Records for the exercise -
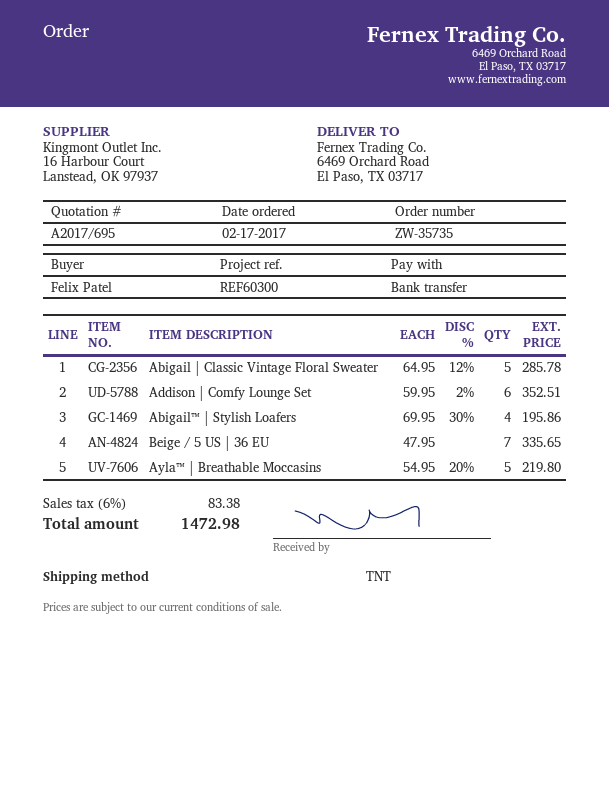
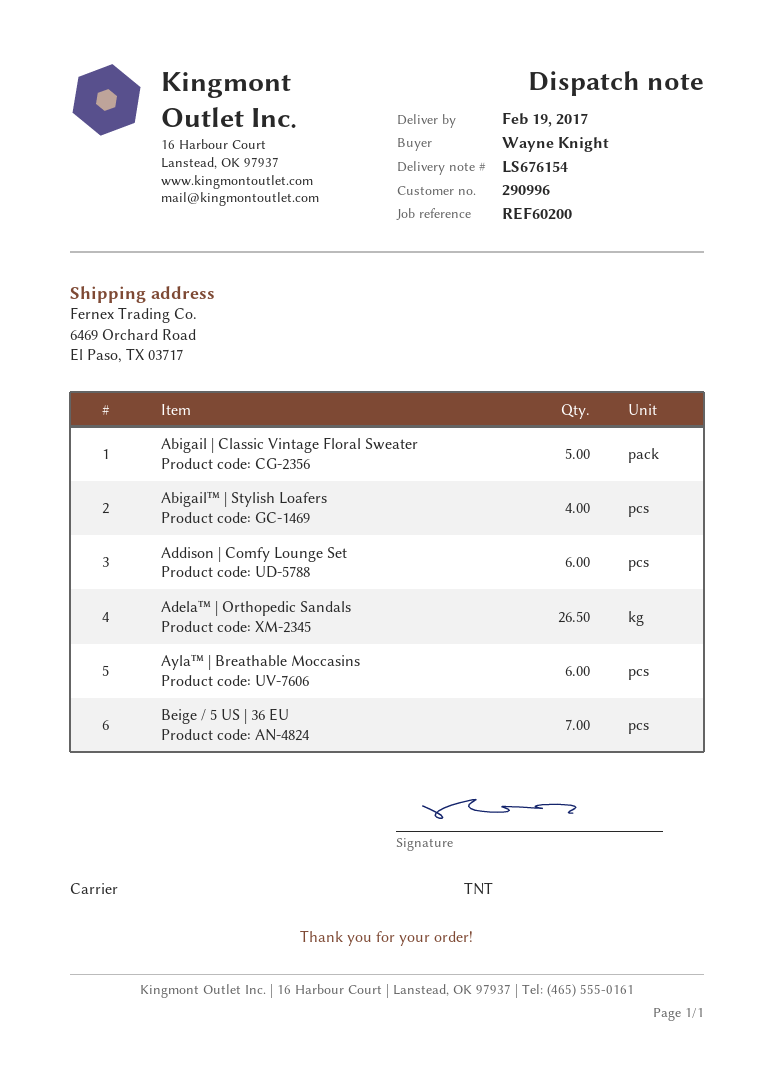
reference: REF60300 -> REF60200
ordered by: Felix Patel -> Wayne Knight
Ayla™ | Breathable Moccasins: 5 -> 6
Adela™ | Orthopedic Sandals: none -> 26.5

* * *

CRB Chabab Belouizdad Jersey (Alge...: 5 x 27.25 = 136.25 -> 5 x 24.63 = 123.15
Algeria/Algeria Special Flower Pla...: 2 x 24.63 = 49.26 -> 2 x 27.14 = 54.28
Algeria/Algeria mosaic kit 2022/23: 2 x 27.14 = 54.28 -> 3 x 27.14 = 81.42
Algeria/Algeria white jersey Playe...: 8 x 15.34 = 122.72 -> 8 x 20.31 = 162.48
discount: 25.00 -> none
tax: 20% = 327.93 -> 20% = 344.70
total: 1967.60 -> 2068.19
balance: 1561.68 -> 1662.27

Task goal -
Repeat, exactly as they stand above, the lines from the line with "Ayla™ | Breathable Moccasins: 5 -> 6" to the line with "Adela™ | Orthopedic Sandals: none -> 26.5", both lines included.

Completed exercise -
Ayla™ | Breathable Moccasins: 5 -> 6
Adela™ | Orthopedic Sandals: none -> 26.5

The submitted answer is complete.